Thank you for the question.
It is remarkable to me how little time and space has been spent defining aboriginal rights through a legislative agenda. Aboriginal rights have only been defined by the courts. Courts have, by degrees, expanded the principle and concept of aboriginal rights after conflict between first nations, Métis or Inuit, and federal or provincial governments.
This narrow and limited conception of rights is, in some ways, maybe by design, because of an unwillingness by the federal government to actually articulate how it views aboriginal rights and what is included in aboriginal rights. If we were to write a list of the aboriginal rights, how many lawmakers could list three or four or five, or what aboriginal rights should be? That lack of dialogue on the conception of aboriginal rights is, as I said, somewhat remarkable. That discussion isn't really happening. Maybe it's happening in this committee. I don't know.
Now, it's potentially problematic for parliamentarians to pass a law that describes the scope and content of aboriginal rights without the discussion and consent of indigenous people, but why not have that conversation?

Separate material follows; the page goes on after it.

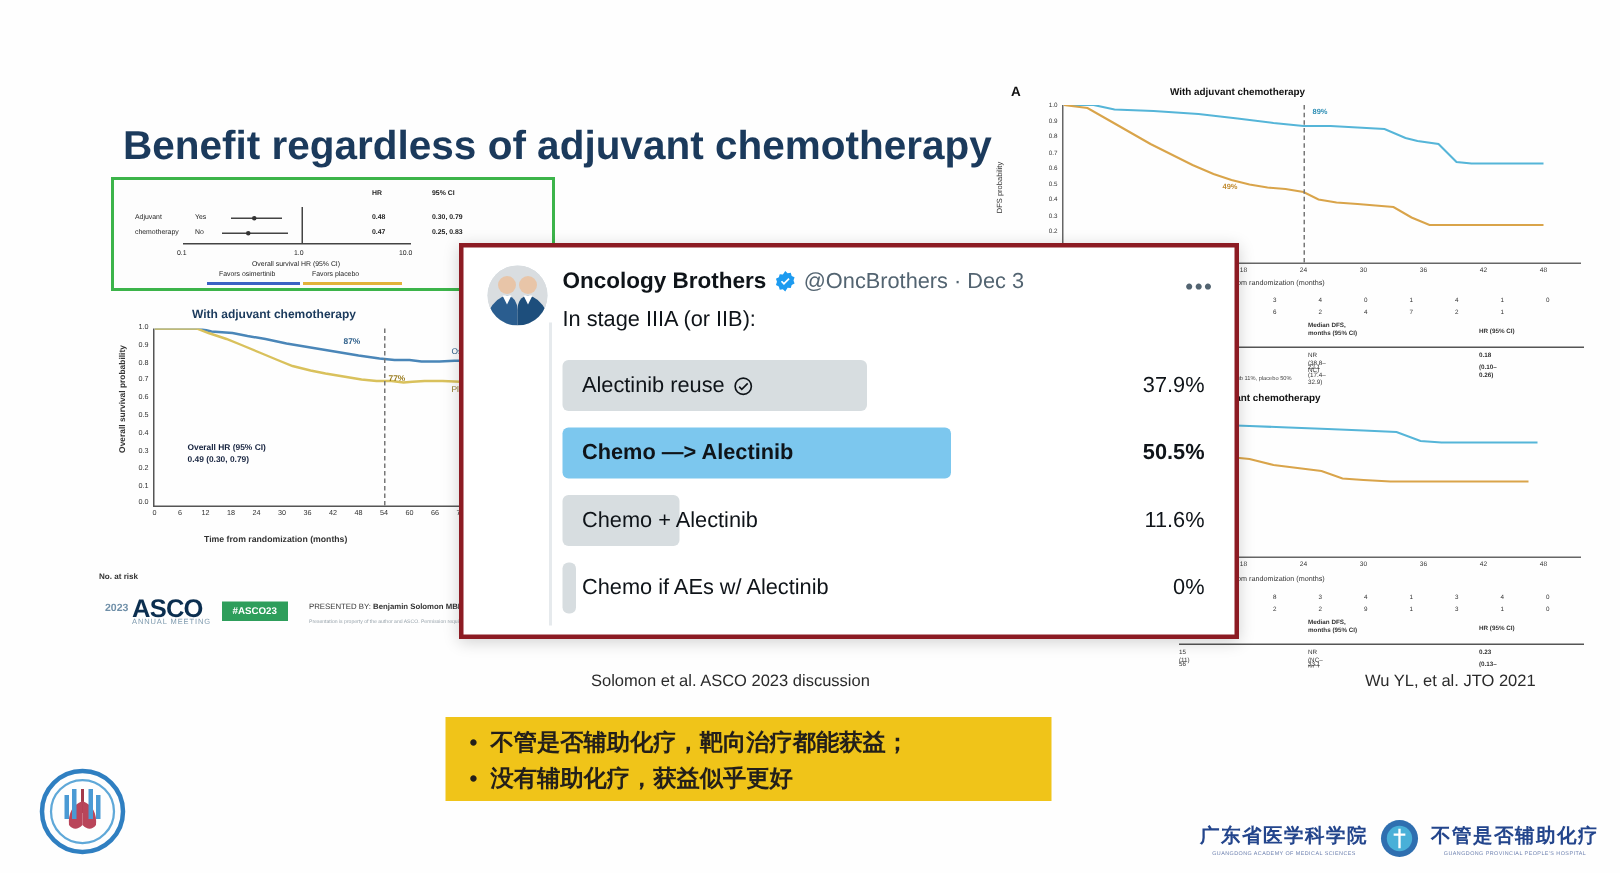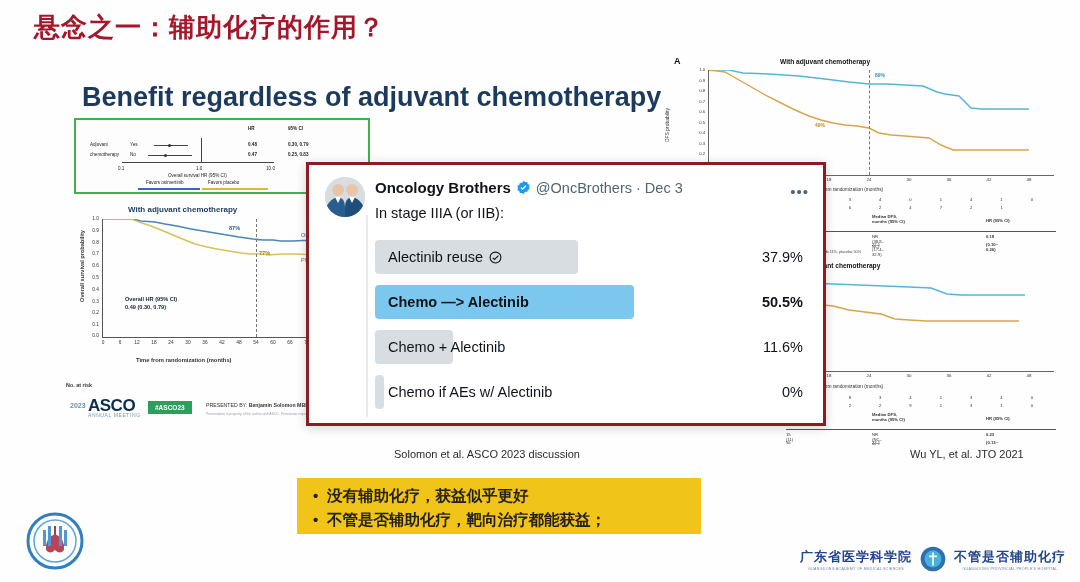"悬念之一：辅助化疗的作用？" div.slide-title { html: <div>悬念之一：辅助化疗的作用？</div> -> none }
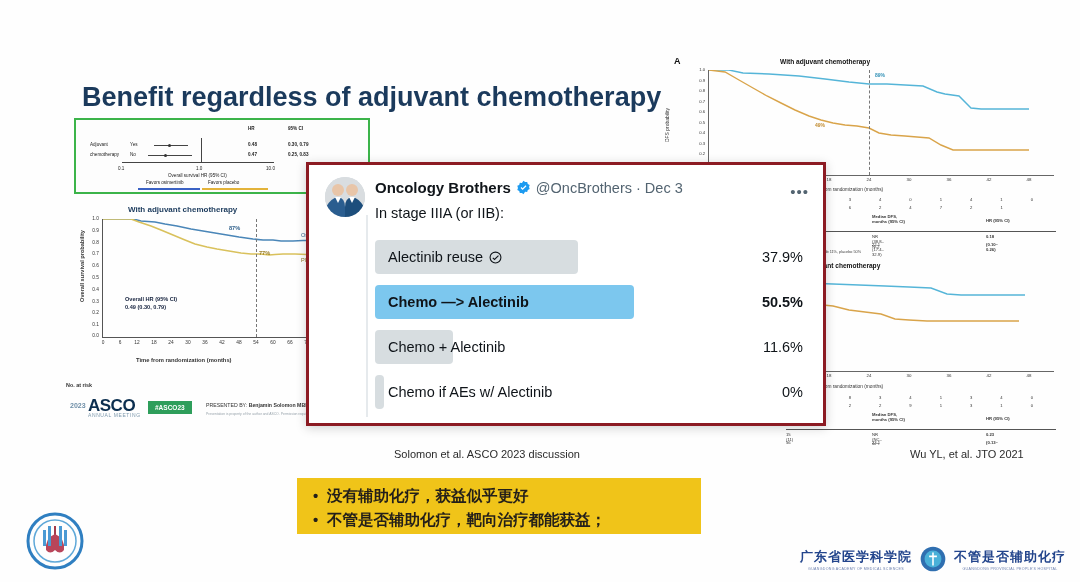"没有辅助化疗，获益似乎更好" li { order: before "不管是否辅助化疗，靶向治疗都能获益；" -> after "不管是否辅助化疗，靶向治疗都能获益；" }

I think that word in particular, “consent”, is a useful one. As I said in my opening remarks, I feel that it is a conversation that is emerging and proliferating around the country. It is a tool that communities are increasingly using to insert and enforce their vision of land management, land restitution, self-government and self-determination.
Perhaps there's an avenue through which to pursue the work that has already been done by the federal government around the United Nation's declaration and implementation plan and to build on the concept of free, prior and informed consent. That would allow communities to decide for themselves, at a local level, and perhaps regional level, what land back means to them.
Those are two possible avenues for that.